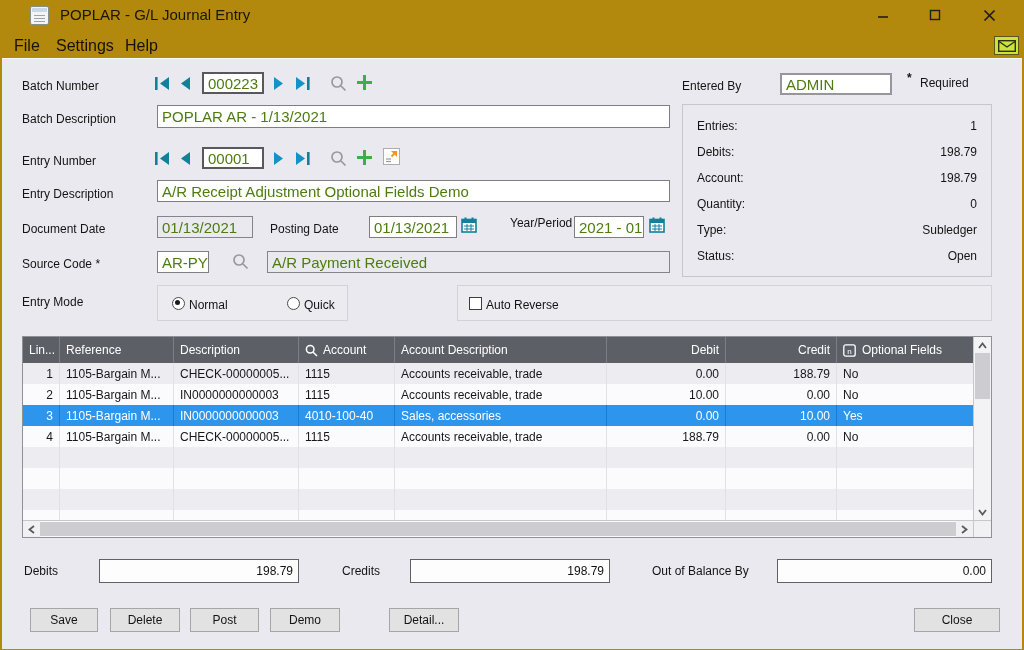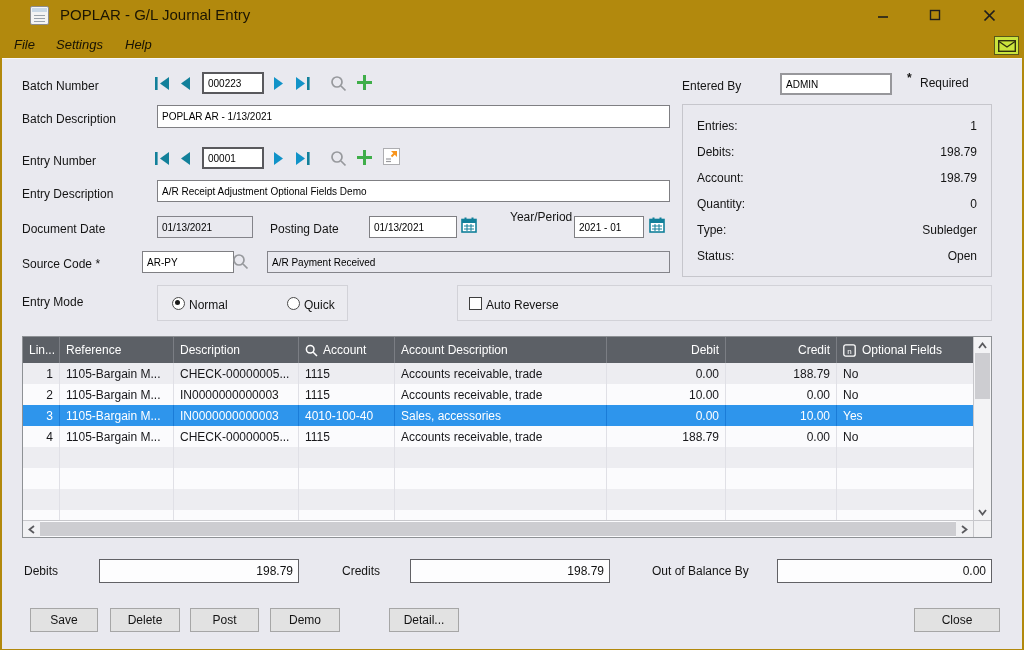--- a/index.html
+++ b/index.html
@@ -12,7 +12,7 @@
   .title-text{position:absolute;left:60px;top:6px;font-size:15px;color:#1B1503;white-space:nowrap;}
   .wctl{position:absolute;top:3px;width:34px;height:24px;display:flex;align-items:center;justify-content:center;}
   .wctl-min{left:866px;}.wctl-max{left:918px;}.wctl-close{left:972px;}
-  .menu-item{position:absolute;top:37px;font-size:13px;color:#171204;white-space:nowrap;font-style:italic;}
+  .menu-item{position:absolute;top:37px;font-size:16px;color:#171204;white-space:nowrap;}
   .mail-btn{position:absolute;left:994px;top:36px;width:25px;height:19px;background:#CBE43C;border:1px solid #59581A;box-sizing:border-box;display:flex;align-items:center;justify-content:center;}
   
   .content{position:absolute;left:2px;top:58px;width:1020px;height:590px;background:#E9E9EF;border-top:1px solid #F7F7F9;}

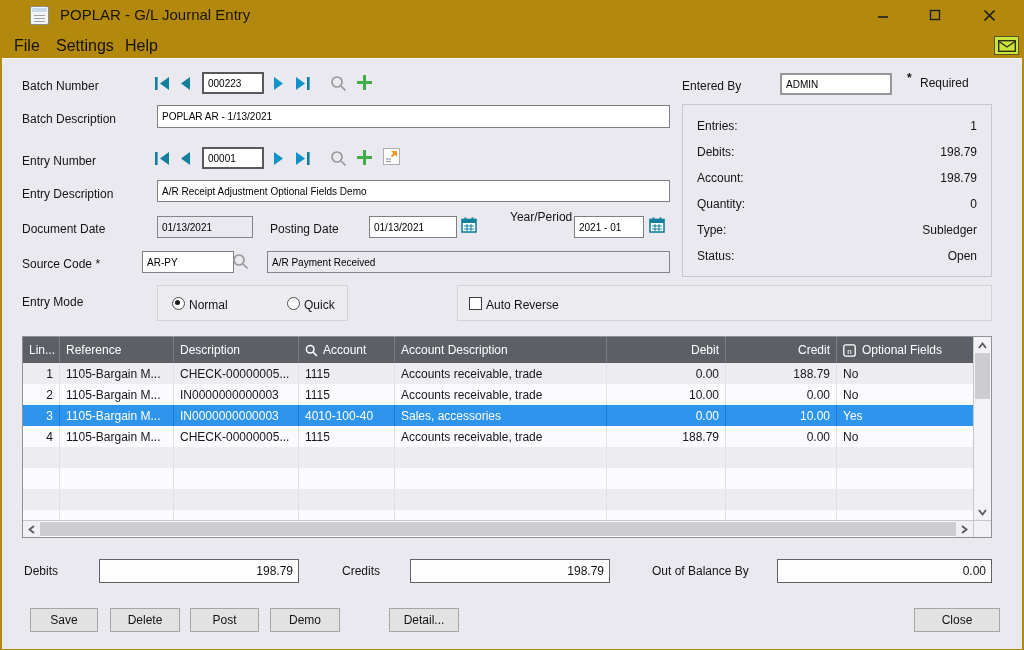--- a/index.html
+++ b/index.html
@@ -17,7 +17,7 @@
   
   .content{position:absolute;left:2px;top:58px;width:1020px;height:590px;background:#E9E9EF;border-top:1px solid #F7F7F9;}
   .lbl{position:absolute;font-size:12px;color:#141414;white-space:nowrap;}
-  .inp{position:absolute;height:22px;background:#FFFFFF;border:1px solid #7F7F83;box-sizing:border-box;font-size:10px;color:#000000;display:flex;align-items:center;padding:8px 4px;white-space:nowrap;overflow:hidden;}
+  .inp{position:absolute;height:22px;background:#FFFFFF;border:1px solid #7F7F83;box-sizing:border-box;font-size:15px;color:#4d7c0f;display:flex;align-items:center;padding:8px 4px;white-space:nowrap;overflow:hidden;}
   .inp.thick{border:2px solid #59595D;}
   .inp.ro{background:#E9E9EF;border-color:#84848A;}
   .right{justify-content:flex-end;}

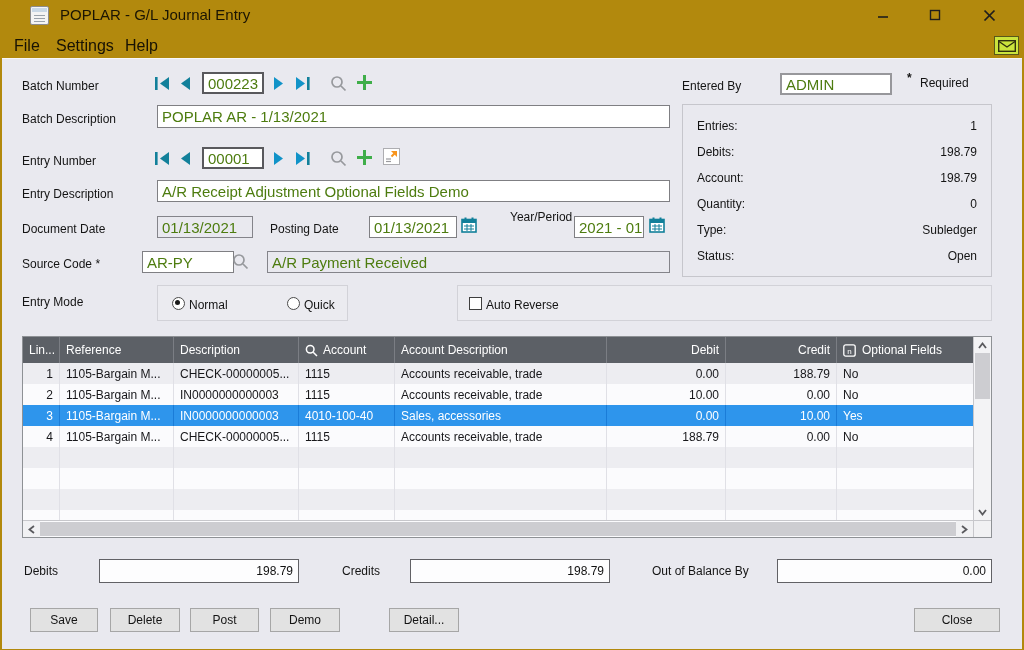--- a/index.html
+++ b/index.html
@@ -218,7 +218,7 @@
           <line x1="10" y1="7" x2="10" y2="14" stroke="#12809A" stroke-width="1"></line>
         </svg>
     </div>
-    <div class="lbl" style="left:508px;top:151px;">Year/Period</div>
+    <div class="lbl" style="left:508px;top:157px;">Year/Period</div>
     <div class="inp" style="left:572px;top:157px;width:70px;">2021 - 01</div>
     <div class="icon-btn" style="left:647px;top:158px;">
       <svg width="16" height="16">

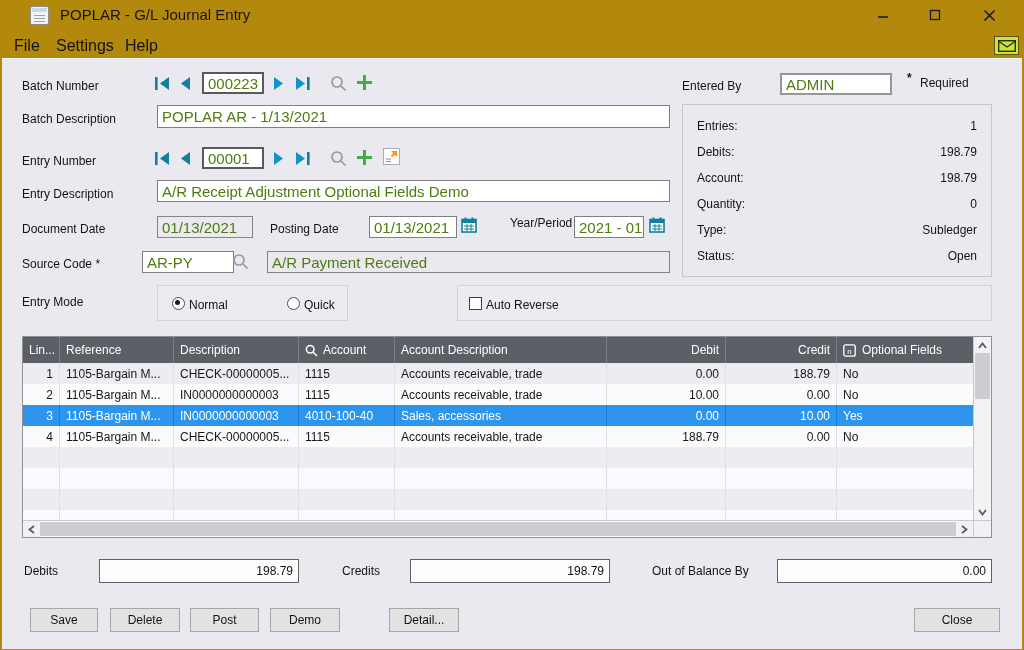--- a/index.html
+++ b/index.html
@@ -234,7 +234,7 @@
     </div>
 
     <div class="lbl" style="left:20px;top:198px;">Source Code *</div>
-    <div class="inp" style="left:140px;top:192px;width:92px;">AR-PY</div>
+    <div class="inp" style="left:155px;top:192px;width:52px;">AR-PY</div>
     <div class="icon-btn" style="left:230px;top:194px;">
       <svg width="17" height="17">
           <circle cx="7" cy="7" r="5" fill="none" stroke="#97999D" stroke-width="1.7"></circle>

+ + + +

#### [YOUR INSTRUCTIONS]
Transcribe every entry above exactly as it stands, but skip the images.

#### [TASK ANSWER]
--- a/index.html
+++ b/index.html
@@ -12,7 +12,7 @@
   .title-text{position:absolute;left:60px;top:6px;font-size:15px;color:#1B1503;white-space:nowrap;}
   .wctl{position:absolute;top:3px;width:34px;height:24px;display:flex;align-items:center;justify-content:center;}
   .wctl-min{left:866px;}.wctl-max{left:918px;}.wctl-close{left:972px;}
-  .menu-item{position:absolute;top:37px;font-size:13px;color:#171204;white-space:nowrap;font-style:italic;}
+  .menu-item{position:absolute;top:37px;font-size:16px;color:#171204;white-space:nowrap;}
   .mail-btn{position:absolute;left:994px;top:36px;width:25px;height:19px;background:#CBE43C;border:1px solid #59581A;box-sizing:border-box;display:flex;align-items:center;justify-content:center;}
   
   .content{position:absolute;left:2px;top:58px;width:1020px;height:590px;background:#E9E9EF;border-top:1px solid #F7F7F9;}

--- a/index.html
+++ b/index.html
@@ -17,7 +17,7 @@
   
   .content{position:absolute;left:2px;top:58px;width:1020px;height:590px;background:#E9E9EF;border-top:1px solid #F7F7F9;}
   .lbl{position:absolute;font-size:12px;color:#141414;white-space:nowrap;}
-  .inp{position:absolute;height:22px;background:#FFFFFF;border:1px solid #7F7F83;box-sizing:border-box;font-size:10px;color:#000000;display:flex;align-items:center;padding:8px 4px;white-space:nowrap;overflow:hidden;}
+  .inp{position:absolute;height:22px;background:#FFFFFF;border:1px solid #7F7F83;box-sizing:border-box;font-size:15px;color:#4d7c0f;display:flex;align-items:center;padding:8px 4px;white-space:nowrap;overflow:hidden;}
   .inp.thick{border:2px solid #59595D;}
   .inp.ro{background:#E9E9EF;border-color:#84848A;}
   .right{justify-content:flex-end;}

--- a/index.html
+++ b/index.html
@@ -218,7 +218,7 @@
           <line x1="10" y1="7" x2="10" y2="14" stroke="#12809A" stroke-width="1"></line>
         </svg>
     </div>
-    <div class="lbl" style="left:508px;top:151px;">Year/Period</div>
+    <div class="lbl" style="left:508px;top:157px;">Year/Period</div>
     <div class="inp" style="left:572px;top:157px;width:70px;">2021 - 01</div>
     <div class="icon-btn" style="left:647px;top:158px;">
       <svg width="16" height="16">

--- a/index.html
+++ b/index.html
@@ -234,7 +234,7 @@
     </div>
 
     <div class="lbl" style="left:20px;top:198px;">Source Code *</div>
-    <div class="inp" style="left:140px;top:192px;width:92px;">AR-PY</div>
+    <div class="inp" style="left:155px;top:192px;width:52px;">AR-PY</div>
     <div class="icon-btn" style="left:230px;top:194px;">
       <svg width="17" height="17">
           <circle cx="7" cy="7" r="5" fill="none" stroke="#97999D" stroke-width="1.7"></circle>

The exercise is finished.